La plus fidèle exégèse de cette épigramme est la suivante : « Dieu m’a choisi, l’Église est convoquée pour prendre sa responsabilité en vue de mon élection à la présidence de la république. »

Du Nord au Sud, de l’Est à L’Ouest, à travers Haïti, ils sont une dizaine de « Moïse » à revendiquer cette prophétie. Tous des figures dominantes de la communauté protestante d’Haïti. Qui, dirigeants de missions. Qui, dirigeants de fédérations protestantes. Qui, simples pasteurs.

Tous des leaders protestants auxquels la chaire a fini par conférer une telle visibilité, une telle ascension que c’est désormais le vertige. Résister à la tentation de transférer cela à la politique n’étant plus qu’une question de vocation, les masques commencent à tomber et les flèches à voler à basse altitude.

Billy Graham, le célèbre évangéliste américain fait ici figure de modèle. Il a toujours su résister aux pressions de ceux qui aimeraient le voir capitaliser sur sa popularité pour briguer la présidence des États-Unis.

« Je suis ministre du royaume céleste, supérieur à tout royaume du monde, fut-il les États-Unis d’Amérique. Je serais le dernier des insensés d’accepter un tel transfert ».

La route est pavée, par contre, devant ceux qui prennent d’assaut le ministère de la prédication de l’Évangile sans cette conviction et cette vocation. Le calcul va dans le sens inverse :

« Et la domination reposera sur mon épaule. On m’appellera ADMIRABLE, HOMME PUISSANT, SON EXCELLENCE, MONSIEUR LE PRÉSIDENT ».

Dans un grand nombre d’églises protestantes, l’activité est fébrile. La campagne présidentielle bat déjà son plein. Le discours politique a damé le pion à l’Évangile de la croix et « Moïse » à Jésus-Christ.

La valse des « Moïse » ne fait que commencer. Les plus malins sont à venir. Patients, tapis dans l’ombre, ils attendent la mort politique de la première vague messianique pour révéler à la nation le vrai sauveur d’Haïti.

D’ici à ce tournant, ils sont partout et, à la faveur de leur notoriété, ils détournent à leur cause tous les grands rassemblements évangéliques. Nous assistons à une prise d’otage de la prédication, emprisonnée dans un discours syncrétique, qui transforme les campagnes et les croisades d’évangélisation en congrès de partis politiques.

La théorie qui fait tourner la tête à ces leaders protestants est la suivante : « L’Église protestante reste le seul secteur sain de la vie nationale, la seule institution à ne s’être jamais brûlée à la politique. »
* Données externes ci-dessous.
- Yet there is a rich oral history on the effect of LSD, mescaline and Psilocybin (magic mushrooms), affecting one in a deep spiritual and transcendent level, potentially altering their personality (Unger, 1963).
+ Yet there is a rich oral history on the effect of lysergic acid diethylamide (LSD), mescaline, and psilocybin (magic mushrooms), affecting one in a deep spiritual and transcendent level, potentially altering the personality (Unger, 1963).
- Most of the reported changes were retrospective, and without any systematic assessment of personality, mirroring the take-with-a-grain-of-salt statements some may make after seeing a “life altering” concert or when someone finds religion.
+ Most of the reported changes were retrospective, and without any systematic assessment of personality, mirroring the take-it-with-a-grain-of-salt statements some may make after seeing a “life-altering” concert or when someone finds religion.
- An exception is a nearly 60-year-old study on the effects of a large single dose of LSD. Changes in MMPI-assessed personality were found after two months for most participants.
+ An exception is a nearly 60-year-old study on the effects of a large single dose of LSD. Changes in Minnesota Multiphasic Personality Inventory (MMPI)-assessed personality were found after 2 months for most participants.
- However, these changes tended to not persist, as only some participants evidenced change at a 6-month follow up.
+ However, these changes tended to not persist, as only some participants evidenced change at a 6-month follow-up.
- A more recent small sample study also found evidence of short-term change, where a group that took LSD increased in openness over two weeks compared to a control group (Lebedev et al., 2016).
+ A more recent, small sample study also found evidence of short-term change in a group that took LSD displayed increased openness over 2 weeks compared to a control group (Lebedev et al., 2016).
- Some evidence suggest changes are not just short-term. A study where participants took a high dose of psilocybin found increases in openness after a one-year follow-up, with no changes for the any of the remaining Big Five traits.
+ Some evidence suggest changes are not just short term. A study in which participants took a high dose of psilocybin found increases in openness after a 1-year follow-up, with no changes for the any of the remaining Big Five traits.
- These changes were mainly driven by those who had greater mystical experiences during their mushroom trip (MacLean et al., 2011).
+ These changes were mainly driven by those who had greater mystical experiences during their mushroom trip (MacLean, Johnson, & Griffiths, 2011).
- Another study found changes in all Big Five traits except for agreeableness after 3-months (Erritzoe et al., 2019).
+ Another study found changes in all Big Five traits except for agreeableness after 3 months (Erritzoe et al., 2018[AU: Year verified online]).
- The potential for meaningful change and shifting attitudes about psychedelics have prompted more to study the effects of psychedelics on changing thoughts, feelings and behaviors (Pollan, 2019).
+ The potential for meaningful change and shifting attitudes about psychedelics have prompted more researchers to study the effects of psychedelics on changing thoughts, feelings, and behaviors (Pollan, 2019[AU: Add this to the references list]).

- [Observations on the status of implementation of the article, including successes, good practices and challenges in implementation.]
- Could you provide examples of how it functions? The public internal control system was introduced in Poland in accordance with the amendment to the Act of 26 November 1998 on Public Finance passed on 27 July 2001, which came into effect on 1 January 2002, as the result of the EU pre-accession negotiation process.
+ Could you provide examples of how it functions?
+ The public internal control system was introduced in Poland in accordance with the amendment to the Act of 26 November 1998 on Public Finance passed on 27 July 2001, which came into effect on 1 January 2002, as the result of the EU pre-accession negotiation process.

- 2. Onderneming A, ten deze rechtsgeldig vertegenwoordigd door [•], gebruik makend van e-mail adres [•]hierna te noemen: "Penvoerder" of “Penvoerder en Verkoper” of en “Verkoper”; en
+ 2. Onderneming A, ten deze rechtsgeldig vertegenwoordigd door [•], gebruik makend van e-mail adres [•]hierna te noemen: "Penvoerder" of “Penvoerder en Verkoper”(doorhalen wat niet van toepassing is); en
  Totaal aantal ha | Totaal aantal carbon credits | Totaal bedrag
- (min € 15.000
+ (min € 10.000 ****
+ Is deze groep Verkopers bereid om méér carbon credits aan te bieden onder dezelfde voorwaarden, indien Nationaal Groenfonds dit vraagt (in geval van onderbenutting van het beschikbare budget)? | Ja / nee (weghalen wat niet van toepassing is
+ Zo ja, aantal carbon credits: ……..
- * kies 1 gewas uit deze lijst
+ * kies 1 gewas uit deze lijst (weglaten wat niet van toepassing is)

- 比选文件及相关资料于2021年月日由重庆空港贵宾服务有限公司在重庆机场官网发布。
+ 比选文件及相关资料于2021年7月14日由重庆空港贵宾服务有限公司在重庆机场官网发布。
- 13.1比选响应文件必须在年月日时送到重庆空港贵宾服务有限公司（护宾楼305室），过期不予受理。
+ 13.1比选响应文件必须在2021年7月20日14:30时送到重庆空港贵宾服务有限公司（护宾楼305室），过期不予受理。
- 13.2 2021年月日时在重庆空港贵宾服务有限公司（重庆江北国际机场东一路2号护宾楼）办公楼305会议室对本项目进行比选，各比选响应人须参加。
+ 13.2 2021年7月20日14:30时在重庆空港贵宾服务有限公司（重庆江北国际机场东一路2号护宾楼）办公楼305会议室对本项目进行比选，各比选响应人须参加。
Cette théorie fait évidemment de Jean Bertrand Aristide le candidat de l’Église Catholique.

Thèse que l’Église Catholique va naturellement ignorer et qui ne mérite pas mieux. La théorie qui la sous-tend souffre de toutes les faiblesses. Qu’à cela ne tienne, pour les besoins de la cause, « Moïse » n’a aucun problème à flirter avec le machiavélisme. Ayant passé sa Bible à gauche, « Moïse » joue son va-tout : tisse des toiles, orchestre, voyage et se lasse pour transformer la communauté protestante à son insu en un vaste parti politique.

« Moïse » n’aura pas d’acte de naissance.

Cette thèse d’un candidat prêté à l’Église Catholique pour légitimer la naissance du « messie » protestant doit tomber. « Moïse » n’aura pas d’acte de naissance. Il restera un bâtard, un croisé né sous un faux prétexte. Il doit rendre la clef de l’Église pour aller demander l’hospitalité aux portes des partis politiques.

Où voulez-vous conduire Haïti « Moïse » ? Dans une société où, comme en Irlande du Nord, nos petits enfants ne pourront plus marcher librement dans les rues parce qu’ils sont nés dans la mauvaise religion ? 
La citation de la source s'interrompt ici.